Une nouvelle coalition au pouvoir au Danemark
Le Danemark dispose enfin d’un nouveau gouvernement, avec Mette Frederiksen à sa tête en tant que Première ministre. L’annonce est tombée plus de deux mois après les élections, au terme de négociations particulièrement éprouvantes.
« Énormément de choses ont été extrêmement difficiles dans ces négociations », a déclaré Frederiksen selon les médias danois.
Le Parti social-démocrate formera désormais une coalition gouvernementale avec le Parti populaire socialiste, le Parti social-libéral et les Modérés. Le pays se dote ainsi d’une large alliance de centre-gauche, appelée à apporter une stabilité politique dans un contexte marqué par les incertitudes économiques et les défis sécuritaires en Europe.
Le roi a donné son feu vert
C’est à l’issue d’une rencontre avec le roi Frédéric X à bord du navire royal à Odense que Mette Frederiksen a officiellement annoncé la clôture des négociations gouvernementales. Dans la soirée de lundi, elle a publié un message sur Instagram pour indiquer qu’elle avait hâte de présenter le programme politique dès le mardi.
« Nous avons hâte d’en dire davantage sur cette politique mardi. Il s’agit d’une base gouvernementale qui est bonne pour le peuple danois, pour les générations futures — et aussi pour les animaux », a-t-elle écrit.
Selon la maison royale danoise, le souverain a été informé des bases du gouvernement, puis a invité Frederiksen à former son cabinet. Au Danemark, la Première ministre désignée doit formellement soumettre son programme au chef de l’État avant toute prise de fonction.
Les nouveaux ministres seront présentés le mercredi, occasion à laquelle ils seront reçus par le roi Frédéric X au palais d’Amalienborg à Copenhague.
Une majorité fragile en perspective
Les experts estimaient depuis le début que l’aboutissement le plus probable des longues discussions serait une coalition de centre-gauche.

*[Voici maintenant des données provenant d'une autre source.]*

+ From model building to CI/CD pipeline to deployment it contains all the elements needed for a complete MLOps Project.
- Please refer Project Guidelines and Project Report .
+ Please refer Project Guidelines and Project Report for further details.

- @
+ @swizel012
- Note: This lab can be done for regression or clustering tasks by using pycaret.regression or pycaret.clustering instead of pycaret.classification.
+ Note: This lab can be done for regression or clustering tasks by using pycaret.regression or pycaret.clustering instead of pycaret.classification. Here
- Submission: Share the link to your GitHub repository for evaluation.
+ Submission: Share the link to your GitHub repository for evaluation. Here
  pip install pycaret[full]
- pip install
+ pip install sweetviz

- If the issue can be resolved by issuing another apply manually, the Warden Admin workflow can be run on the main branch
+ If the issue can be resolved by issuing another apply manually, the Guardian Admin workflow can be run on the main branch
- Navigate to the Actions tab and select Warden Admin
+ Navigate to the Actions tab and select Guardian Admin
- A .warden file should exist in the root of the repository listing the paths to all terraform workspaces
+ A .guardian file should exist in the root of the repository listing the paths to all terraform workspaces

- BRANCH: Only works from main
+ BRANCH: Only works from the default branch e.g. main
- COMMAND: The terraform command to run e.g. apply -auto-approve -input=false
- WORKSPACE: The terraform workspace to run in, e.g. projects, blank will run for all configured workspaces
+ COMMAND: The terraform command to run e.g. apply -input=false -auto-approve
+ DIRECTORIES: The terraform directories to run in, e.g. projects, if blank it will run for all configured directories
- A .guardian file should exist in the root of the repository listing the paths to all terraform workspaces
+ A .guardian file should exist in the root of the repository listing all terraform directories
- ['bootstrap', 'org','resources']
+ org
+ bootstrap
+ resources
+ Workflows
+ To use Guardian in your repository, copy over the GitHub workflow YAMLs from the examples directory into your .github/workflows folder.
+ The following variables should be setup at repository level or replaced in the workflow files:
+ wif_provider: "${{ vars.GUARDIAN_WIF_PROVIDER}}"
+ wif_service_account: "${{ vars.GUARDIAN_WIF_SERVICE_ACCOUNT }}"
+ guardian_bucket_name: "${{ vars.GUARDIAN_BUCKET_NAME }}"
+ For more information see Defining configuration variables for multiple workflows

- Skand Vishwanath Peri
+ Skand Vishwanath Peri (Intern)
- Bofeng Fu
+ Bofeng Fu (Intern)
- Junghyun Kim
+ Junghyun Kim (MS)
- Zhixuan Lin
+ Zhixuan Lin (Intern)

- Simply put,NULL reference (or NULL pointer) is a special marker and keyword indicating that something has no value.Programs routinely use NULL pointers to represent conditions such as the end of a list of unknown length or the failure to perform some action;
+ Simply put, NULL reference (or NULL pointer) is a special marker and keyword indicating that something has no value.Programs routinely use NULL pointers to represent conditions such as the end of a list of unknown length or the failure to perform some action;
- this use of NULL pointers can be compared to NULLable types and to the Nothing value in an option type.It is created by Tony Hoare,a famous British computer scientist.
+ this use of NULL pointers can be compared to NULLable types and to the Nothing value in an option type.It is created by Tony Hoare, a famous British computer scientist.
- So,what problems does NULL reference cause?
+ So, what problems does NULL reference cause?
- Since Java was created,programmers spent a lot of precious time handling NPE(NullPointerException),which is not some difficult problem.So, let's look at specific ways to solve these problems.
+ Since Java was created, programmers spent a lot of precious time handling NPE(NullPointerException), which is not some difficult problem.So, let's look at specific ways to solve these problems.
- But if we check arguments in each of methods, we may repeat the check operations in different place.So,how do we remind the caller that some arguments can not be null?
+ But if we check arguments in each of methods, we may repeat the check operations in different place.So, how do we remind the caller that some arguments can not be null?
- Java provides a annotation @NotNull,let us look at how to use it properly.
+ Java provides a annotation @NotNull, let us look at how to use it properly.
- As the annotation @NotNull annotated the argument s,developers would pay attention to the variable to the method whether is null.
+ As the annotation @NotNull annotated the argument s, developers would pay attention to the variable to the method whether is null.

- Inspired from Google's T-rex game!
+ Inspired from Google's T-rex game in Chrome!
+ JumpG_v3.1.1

Toutefois, la nouvelle équipe gouvernementale ne dispose pas d’une majorité propre au Parlement.
La coalition réunit 82 des 179 sièges du Folketing, ce qui la contraint à chercher des appuis extérieurs pour atteindre le seuil de 90 mandats nécessaires à l’obtention d’une majorité.
Le seuil d’accès au Parlement danois est fixé à seulement deux pour cent, un niveau particulièrement bas qui favorise la représentation d’un grand nombre de partis et conduit fréquemment à des coalitions larges ou à des gouvernements minoritaires — une réalité très différente du système suédois.
« Les élections ont eu lieu fin mars, et dès que les résultats ont été connus, il était assez évident que la formation du gouvernement allait s’avérer compliquée », a expliqué une correspondante étrangère spécialisée dans les affaires nordiques.
Le Premier ministre suédois Ulf Kristersson a félicité Frederiksen, soulignant que la Suède et le Danemark sont voisins, amis et alliés.